I have a LaTeX document, that can be compiled without any problems, but after copying some text into the document, I'm getting a huge amount of errors that say:

! Package inputenc Error: Unicode char \u8:­
not set up for use with LaTeX.

I know that this kind of error is quite common, but in my case it is not caused by a single character, but the whole text (which is very long).

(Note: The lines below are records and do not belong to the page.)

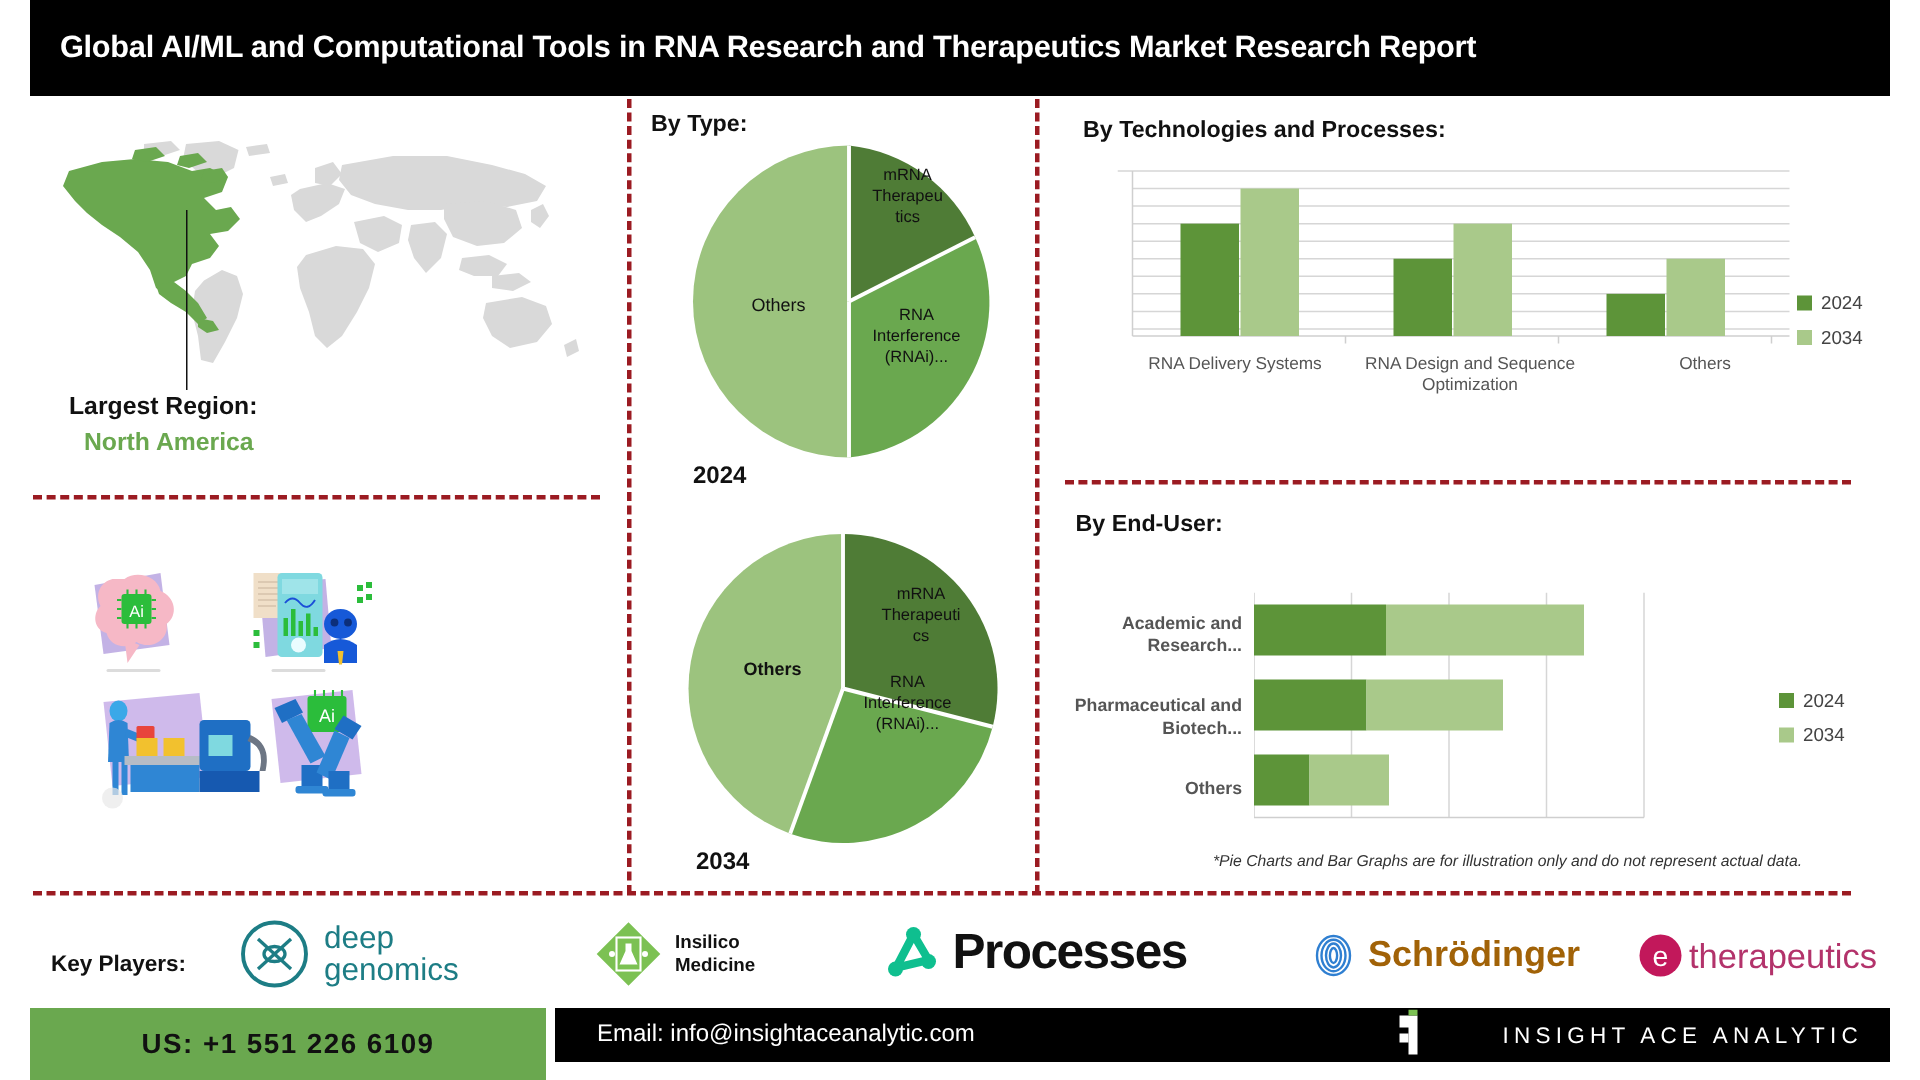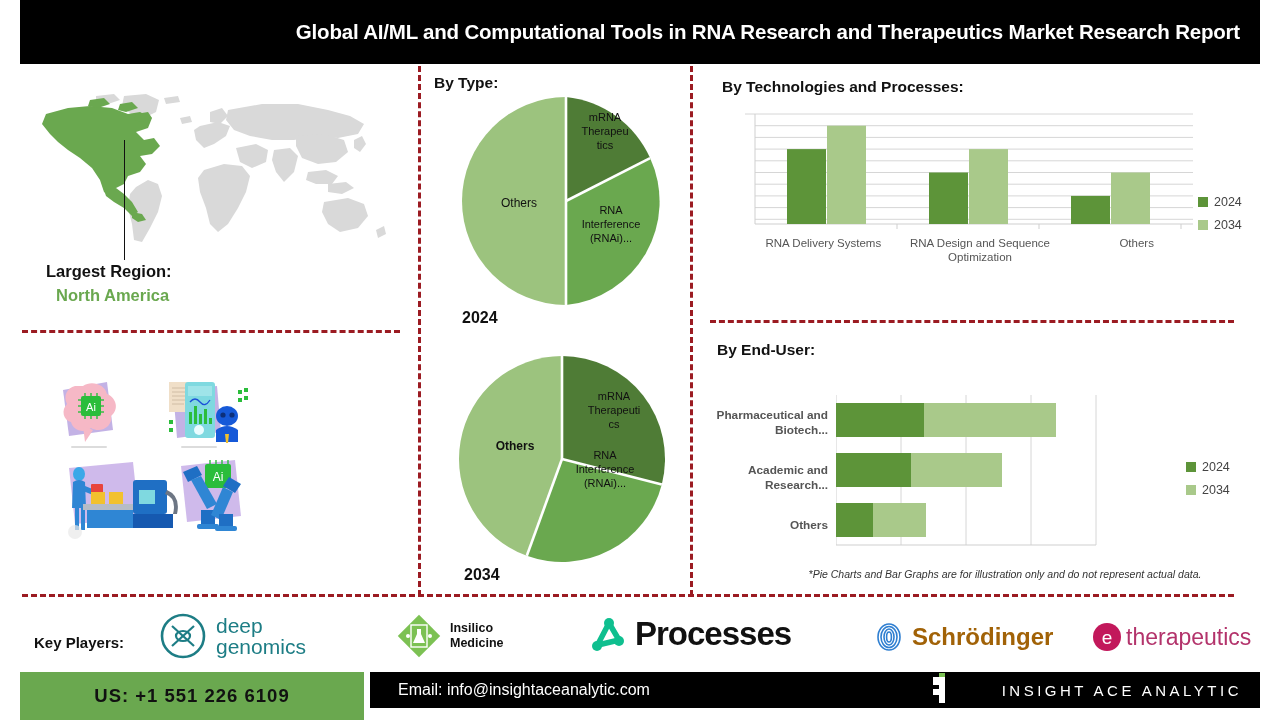--- a/index.html
+++ b/index.html
@@ -14,7 +14,7 @@
   .header {
     position:absolute; left:20px; top:0; width:1240px; height:64px;
     background:#000; color:#fff; display:flex; align-items:center;
-    justify-content:flex-end; text-align:center;
+    justify-content:flex-start; text-align:center;
   }
   .header-title {
     font-size:20.5px; font-weight:bold; line-height:26px;

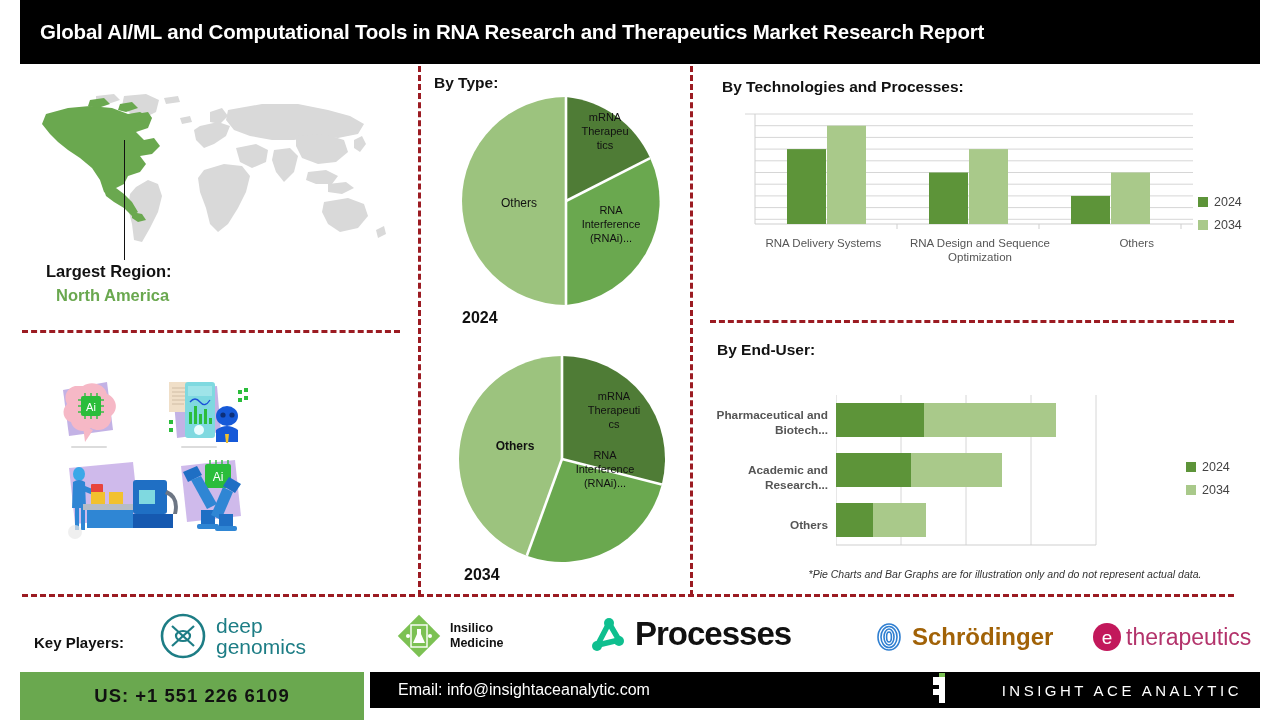--- a/index.html
+++ b/index.html
@@ -440,8 +440,8 @@
   </div>
 
   <div class="hbar-cats">
+    <div>Academic and Research...</div>
     <div>Pharmaceutical and Biotech...</div>
-    <div>Academic and Research...</div>
     <div>Others</div>
   </div>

The text has been written in Abi Word and saved as UTF-8 encoded text file. The Texmaker Editor uses also UTF-8 encoding. I don't know what could be wrong with that copied text.

Best Answer

Unhappily utf8.def does not show the numerical representation for the missing Unicode character. The missing character <char> is shown directly in macro \u8:<char>. The following example adds the numerical information in the error message:

\documentclass{article}
\usepackage[utf8]{inputenc}
\usepackage{stringenc}
\usepackage{pdfescape}

\makeatletter
\renewcommand*{\UTFviii@defined}[1]{%
  \ifx#1\relax
    \begingroup
      % Remove prefix "\u8:"
      \def\x##1:{}%
      % Extract Unicode char from command name
      % (utf8.def does not support surrogates)
      \edef\x{\expandafter\x\string#1}%
      \StringEncodingConvert\x\x{utf8}{utf16be}% convert to UTF-16BE
      % Hexadecimal representation
      \EdefEscapeHex\x\x
      % Enhanced error message
      \PackageError{inputenc}{Unicode\space char\space \string#1\space
                              (U+\x)\MessageBreak
                              not\space set\space up\space
                              for\space use\space with\space LaTeX}\@eha
    \endgroup
  \else\expandafter
    #1%
  \fi
}
\makeatother

\begin{document}
^^c2^^a0 % 7-bit input for U+00A0
\end{document}

Result:

! Package inputenc Error: Unicode char \u8:  (U+00A0)
(inputenc)                not set up for use with LaTeX.